[Date Prev][Date Next] [Thread Prev][Thread Next] [Date Index] [Thread Index]

Re: jessie won't install/boot on a Dell Poweredge R815



My posting has not appeared on debian-{boot,kernel,user}. I think it is
because of the attachments. I have removed them. I'll send the screen images
to people individually if they request them.
-------------------------------------------------------------------------------
I am cross posting this to debian-{boot,kernel,user}. I had replied to a reply
to my original post on debian-{boot,kernel} with a to: to the replier and a
cc: to debian-{boot,kernel} apparently it didn't get posted. So I am reposting
this there. And I am posting this on debian-user to provide more information
to all of the responders to my post there. My original post was short, just to
raise the issue. This post is longer, to provide all of the details that I
have.

Thanks to everyone for your help.

Some background. I have 23 machines.

 11 Dell T5500            each has 4 disks
  4 HP DL165              each has 3 disks
  4 Dell Poweredge R815   each has 6 disks
  4 Dell Poweredge C6145  each has 4 disks

All were purchased around 2011. All have been running wheezy reliably for
years and running squeeze reliably for years before that. The initial install
about 5 years ago was squeeze, with the squeeze installer. And then a
dist-upgrade to wheezy a few years later.
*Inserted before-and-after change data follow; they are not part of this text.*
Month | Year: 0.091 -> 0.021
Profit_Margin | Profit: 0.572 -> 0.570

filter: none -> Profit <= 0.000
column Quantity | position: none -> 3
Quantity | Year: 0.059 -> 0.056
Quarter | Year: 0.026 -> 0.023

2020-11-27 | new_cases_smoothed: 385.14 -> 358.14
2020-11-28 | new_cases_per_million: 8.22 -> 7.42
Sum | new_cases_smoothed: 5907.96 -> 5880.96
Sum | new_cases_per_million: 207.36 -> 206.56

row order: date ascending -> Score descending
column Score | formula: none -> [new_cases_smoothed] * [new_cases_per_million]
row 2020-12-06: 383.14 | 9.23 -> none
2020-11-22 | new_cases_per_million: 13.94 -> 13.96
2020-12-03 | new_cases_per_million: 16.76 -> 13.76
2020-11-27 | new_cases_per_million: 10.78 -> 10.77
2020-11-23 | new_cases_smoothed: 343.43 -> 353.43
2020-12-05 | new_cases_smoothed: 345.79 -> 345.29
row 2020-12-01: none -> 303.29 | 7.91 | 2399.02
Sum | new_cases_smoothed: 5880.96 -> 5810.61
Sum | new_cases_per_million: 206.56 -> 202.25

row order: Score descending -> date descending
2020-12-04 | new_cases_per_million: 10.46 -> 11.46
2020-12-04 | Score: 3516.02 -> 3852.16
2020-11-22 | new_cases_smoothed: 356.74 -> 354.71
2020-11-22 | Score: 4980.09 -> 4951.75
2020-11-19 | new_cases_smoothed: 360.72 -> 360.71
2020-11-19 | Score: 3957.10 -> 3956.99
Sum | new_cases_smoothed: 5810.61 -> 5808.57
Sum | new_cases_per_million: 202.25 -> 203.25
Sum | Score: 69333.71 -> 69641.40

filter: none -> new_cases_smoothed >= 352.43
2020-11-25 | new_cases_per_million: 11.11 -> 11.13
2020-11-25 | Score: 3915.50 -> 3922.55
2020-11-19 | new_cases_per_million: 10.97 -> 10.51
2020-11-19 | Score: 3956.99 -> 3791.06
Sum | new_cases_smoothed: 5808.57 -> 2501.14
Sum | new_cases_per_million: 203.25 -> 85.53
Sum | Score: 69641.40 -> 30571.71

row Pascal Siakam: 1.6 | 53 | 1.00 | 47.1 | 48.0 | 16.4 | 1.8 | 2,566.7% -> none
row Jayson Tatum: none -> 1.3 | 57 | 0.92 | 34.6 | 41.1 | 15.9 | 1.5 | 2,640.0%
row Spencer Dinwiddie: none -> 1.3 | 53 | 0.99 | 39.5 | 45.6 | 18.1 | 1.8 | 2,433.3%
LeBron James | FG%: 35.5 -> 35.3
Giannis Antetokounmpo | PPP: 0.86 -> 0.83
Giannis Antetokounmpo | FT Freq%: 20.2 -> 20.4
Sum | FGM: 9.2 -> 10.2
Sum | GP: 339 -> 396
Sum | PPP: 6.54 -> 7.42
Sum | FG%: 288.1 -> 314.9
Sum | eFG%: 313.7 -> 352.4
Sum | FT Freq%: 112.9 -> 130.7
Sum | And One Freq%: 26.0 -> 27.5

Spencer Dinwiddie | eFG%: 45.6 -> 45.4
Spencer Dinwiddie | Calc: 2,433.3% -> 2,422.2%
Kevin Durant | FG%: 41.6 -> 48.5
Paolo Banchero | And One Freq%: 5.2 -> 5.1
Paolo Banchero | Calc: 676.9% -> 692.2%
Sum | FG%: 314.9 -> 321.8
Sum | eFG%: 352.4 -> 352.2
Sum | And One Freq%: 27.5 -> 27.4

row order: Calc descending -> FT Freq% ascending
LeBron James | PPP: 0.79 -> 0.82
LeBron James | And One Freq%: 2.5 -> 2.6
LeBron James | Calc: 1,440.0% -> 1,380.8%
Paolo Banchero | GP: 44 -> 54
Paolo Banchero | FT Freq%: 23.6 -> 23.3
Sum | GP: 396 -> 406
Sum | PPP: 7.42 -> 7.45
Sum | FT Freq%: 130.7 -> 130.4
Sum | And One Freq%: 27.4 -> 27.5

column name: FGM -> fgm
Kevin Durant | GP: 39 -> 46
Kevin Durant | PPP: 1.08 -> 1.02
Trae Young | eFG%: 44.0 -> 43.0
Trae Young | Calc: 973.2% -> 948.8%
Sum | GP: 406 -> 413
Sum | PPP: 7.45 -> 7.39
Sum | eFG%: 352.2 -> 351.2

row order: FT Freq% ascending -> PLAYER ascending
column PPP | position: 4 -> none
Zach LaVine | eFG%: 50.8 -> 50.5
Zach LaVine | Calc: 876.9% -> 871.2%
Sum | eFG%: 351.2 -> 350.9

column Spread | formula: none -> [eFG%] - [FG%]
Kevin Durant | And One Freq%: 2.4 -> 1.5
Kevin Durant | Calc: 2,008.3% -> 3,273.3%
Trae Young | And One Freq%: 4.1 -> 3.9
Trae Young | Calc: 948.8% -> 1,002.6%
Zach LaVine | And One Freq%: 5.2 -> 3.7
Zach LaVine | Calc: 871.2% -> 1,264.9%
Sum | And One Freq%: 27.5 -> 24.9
All machines within a class have the same hardware and have their disks
partitoned identically. The disks were partitioned at the time of the initial
install of squeeze about five years ago by the squeeze installer. All the
machines have SATA disks but different classes of machines have different
numbers of disks of different sizes. The disks on the T5500s and C6145s are
the same.

Dell T5500
  sd[a-d]1 md0 RAID1 ext4 /
  sd[a-d]2 md1 RAID5 ext4 /aux
  sd[a-d]3 swap
DL165
  sd[a-c]1 md0 RAID1 ext3 /
  sd[a-c]2 md1 RAID5 ext3 /aux
  sd[a-c]3 swap
R815
  sd[a-f]1 md0 RAID1 ext3 /
  sd[a-f]2 md1 RAID5 ext3 /aux
  sd[a-f]3 swap
C6145
  sd[a-d]1 md0 RAID1 ext3 /
  sd[a-d]2 md1 RAID5 ext3 /aux
  sd[a-d]3 swap

The reason that the T5500s have ext4 and the others do not is that the
machines were purchased at slightly different times and ext4 became available.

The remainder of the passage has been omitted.